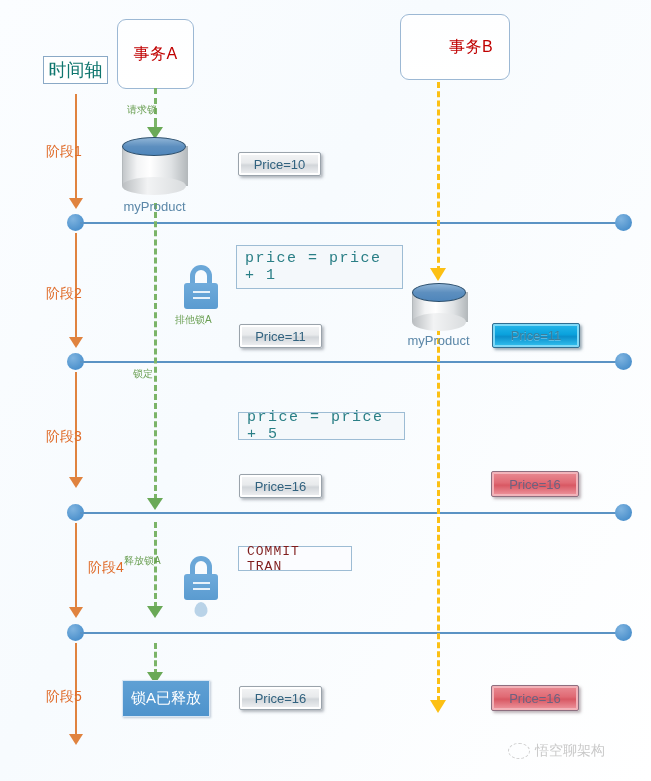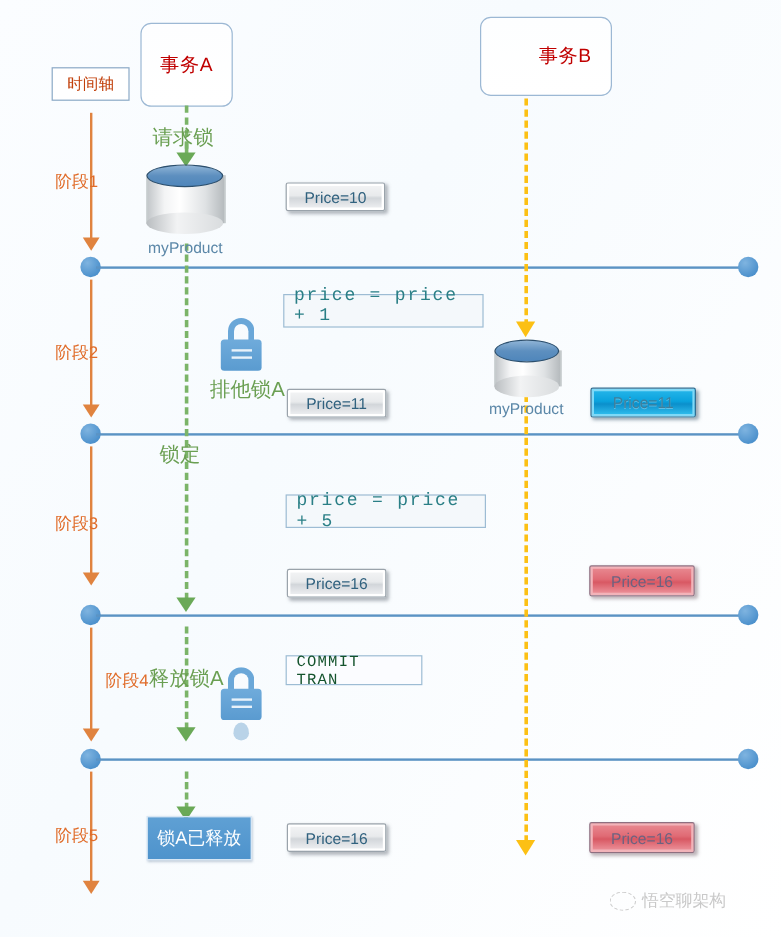"时间轴" .timelabel { color: #c2410c -> #0f766e; font-size: 13px -> 18px }
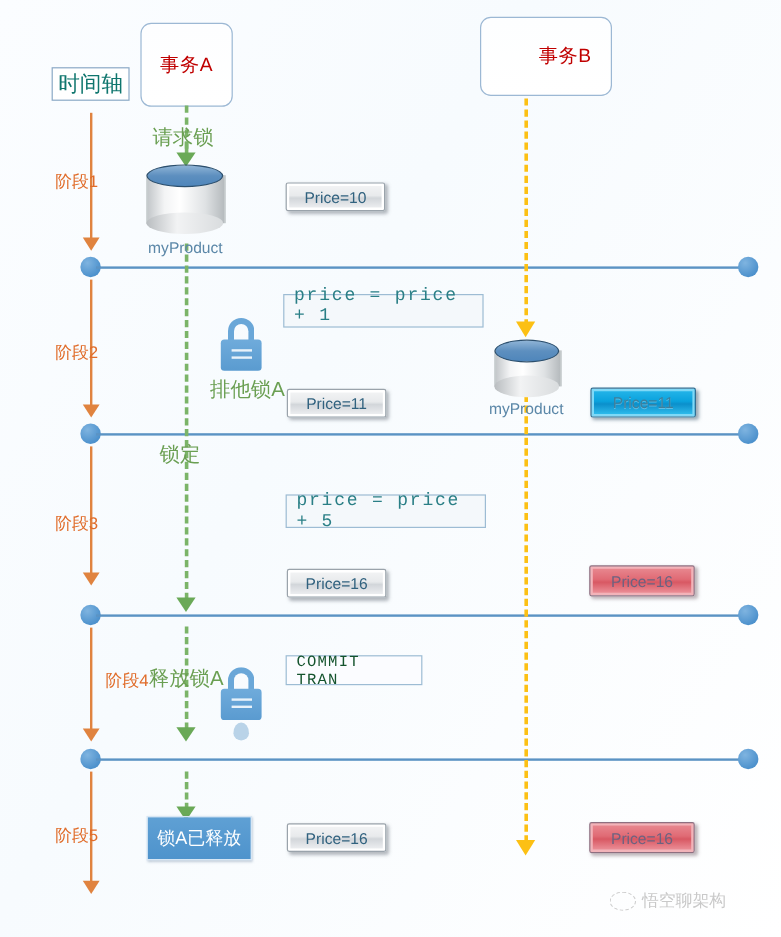"请求锁" .green-text { font-size: 17px -> 10px }
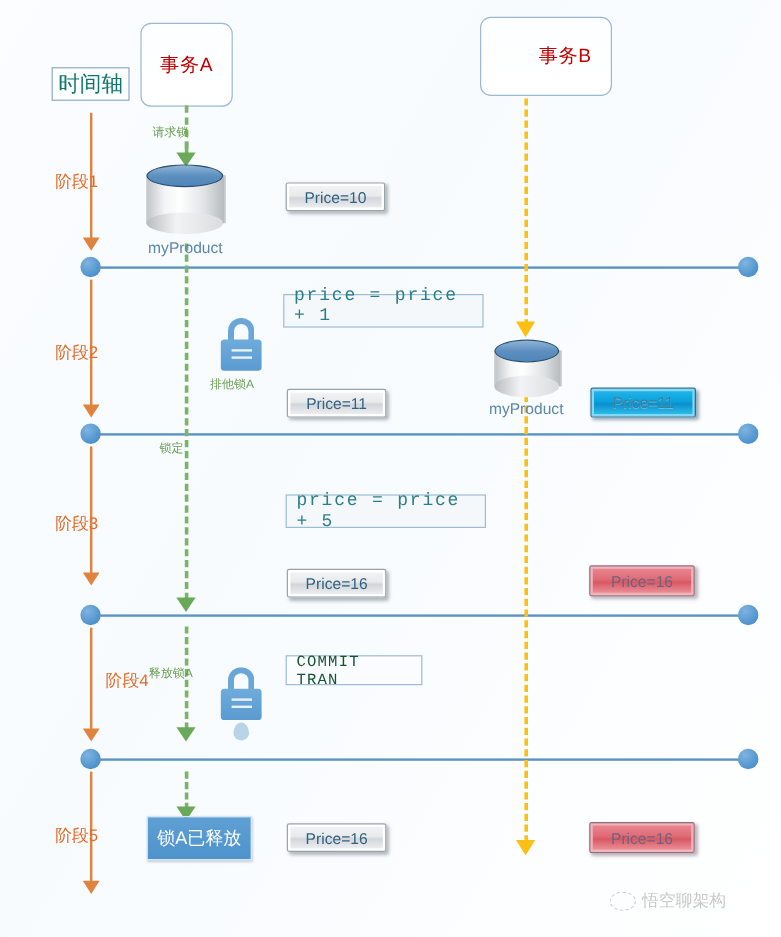"price = price + 1" div.abs { align-items: flex-end -> none; height: 28px -> 44px }
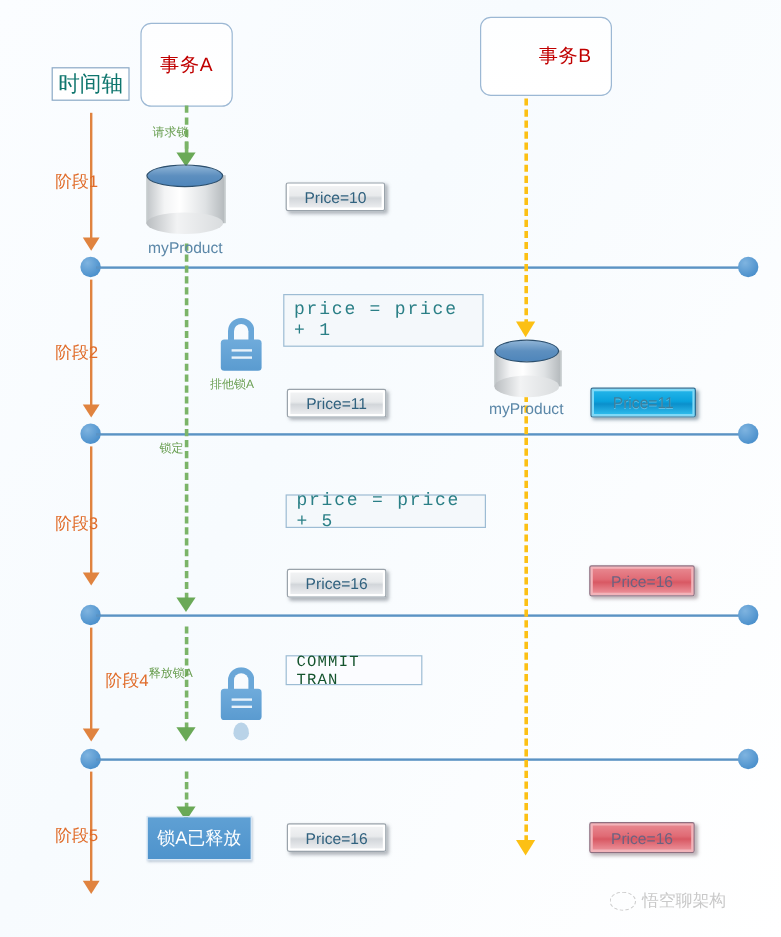"COMMIT TRAN" .codebox.navy { color: #14532d -> #7f1d1d }
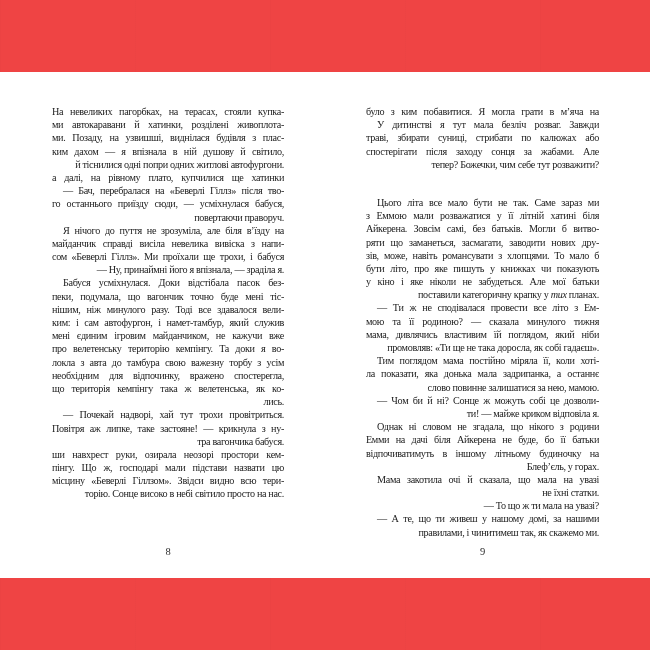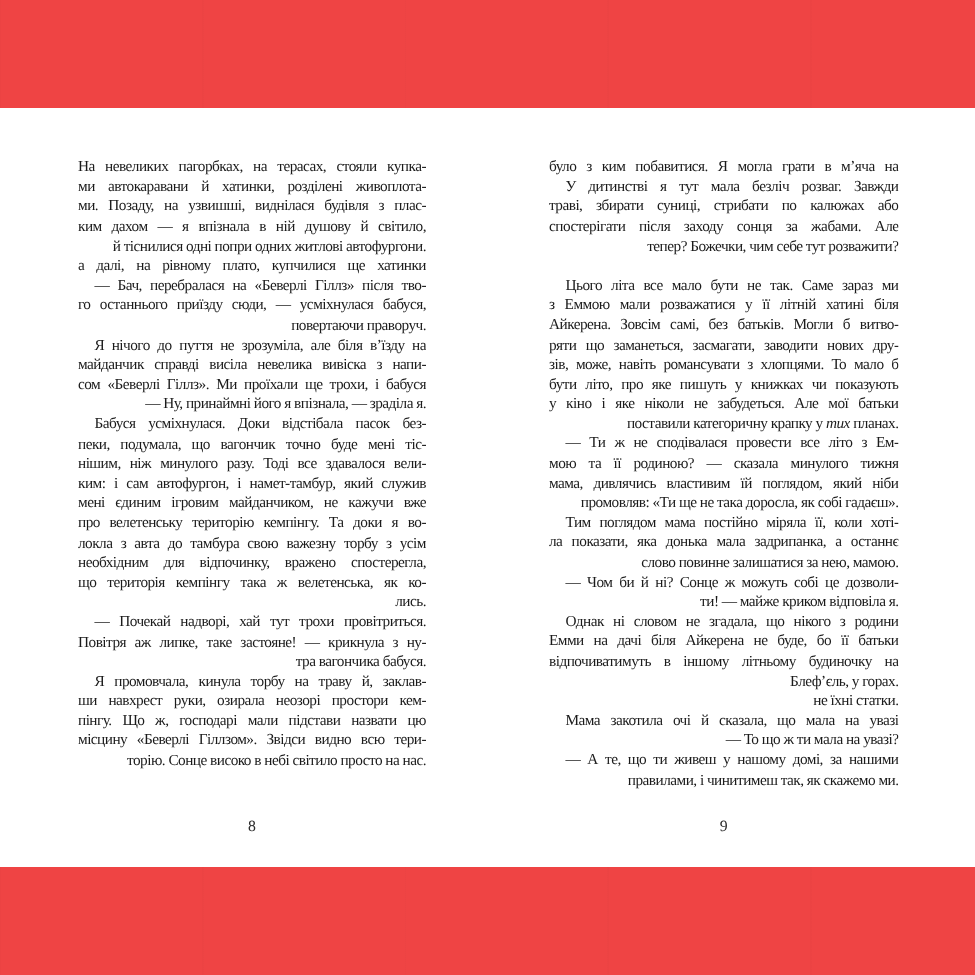"Цього літа все мало бути" .para.spaced { margin-top: 13px -> 25px }
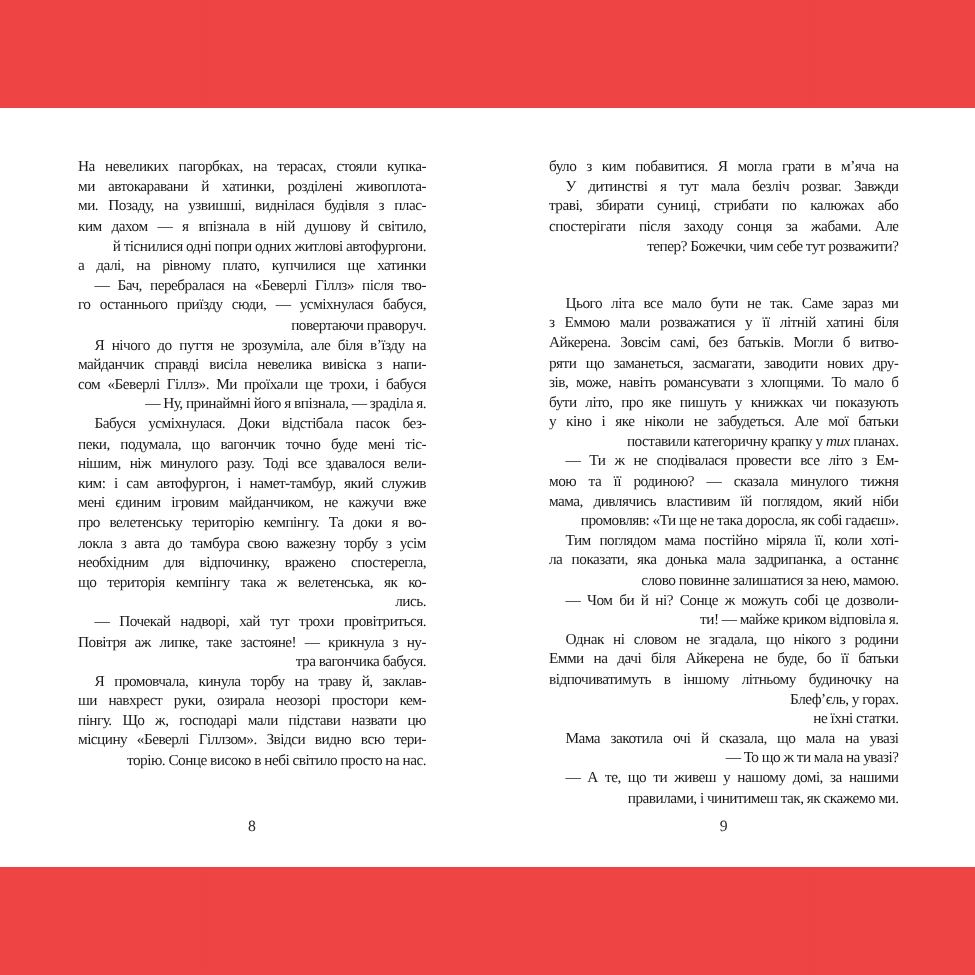"Я промовчала, кинула торбу на" div.jline { html: <div>Я промовчала, кинула торбу на траву й, заклав-</div> -> none }
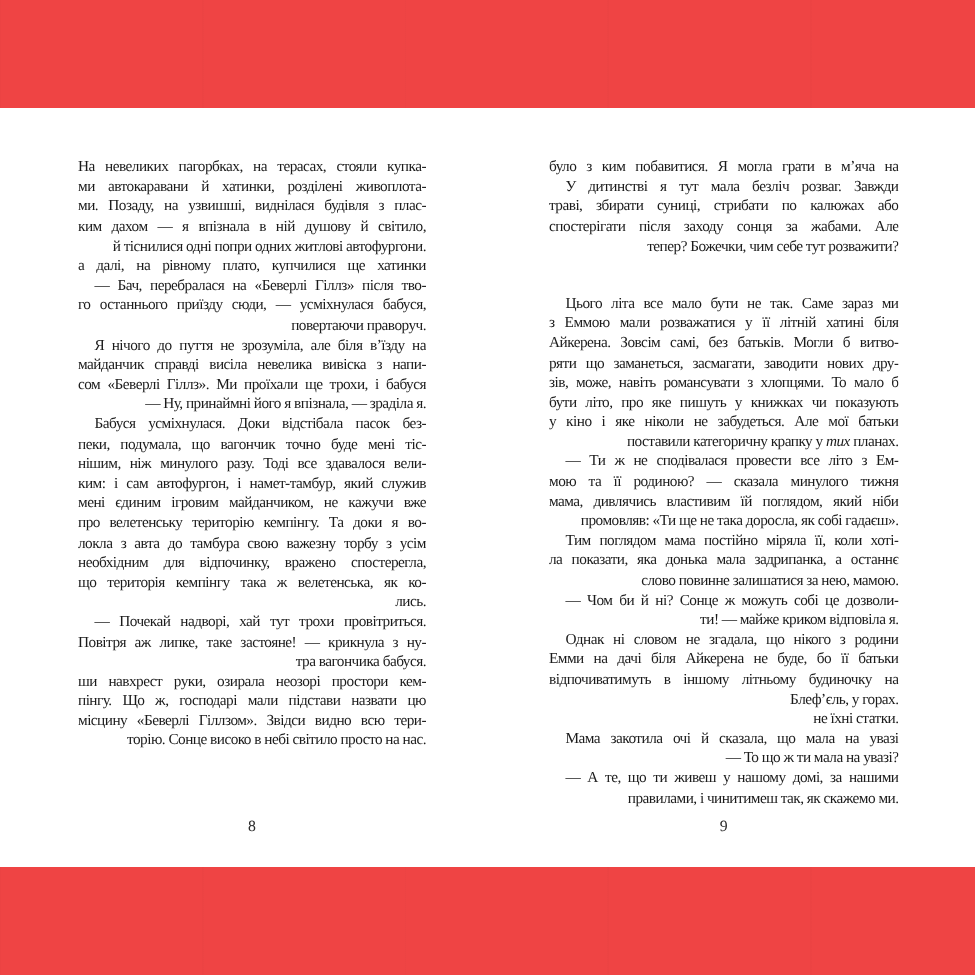"не їхні статки." div.jline { order: before "Мама закотила очі й сказала," -> after "Мама закотила очі й сказала," }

▶ [Task objective] Transcribe the listing in full. Omit the pictures and keep every line exact.

▶ [Result of this exercise]
"时间轴" .timelabel { color: #c2410c -> #0f766e; font-size: 13px -> 18px }
"请求锁" .green-text { font-size: 17px -> 10px }
"price = price + 1" div.abs { align-items: flex-end -> none; height: 28px -> 44px }
"COMMIT TRAN" .codebox.navy { color: #14532d -> #7f1d1d }
"Цього літа все мало бути" .para.spaced { margin-top: 13px -> 25px }
"Я промовчала, кинула торбу на" div.jline { html: <div>Я промовчала, кинула торбу на траву й, заклав-</div> -> none }
"не їхні статки." div.jline { order: before "Мама закотила очі й сказала," -> after "Мама закотила очі й сказала," }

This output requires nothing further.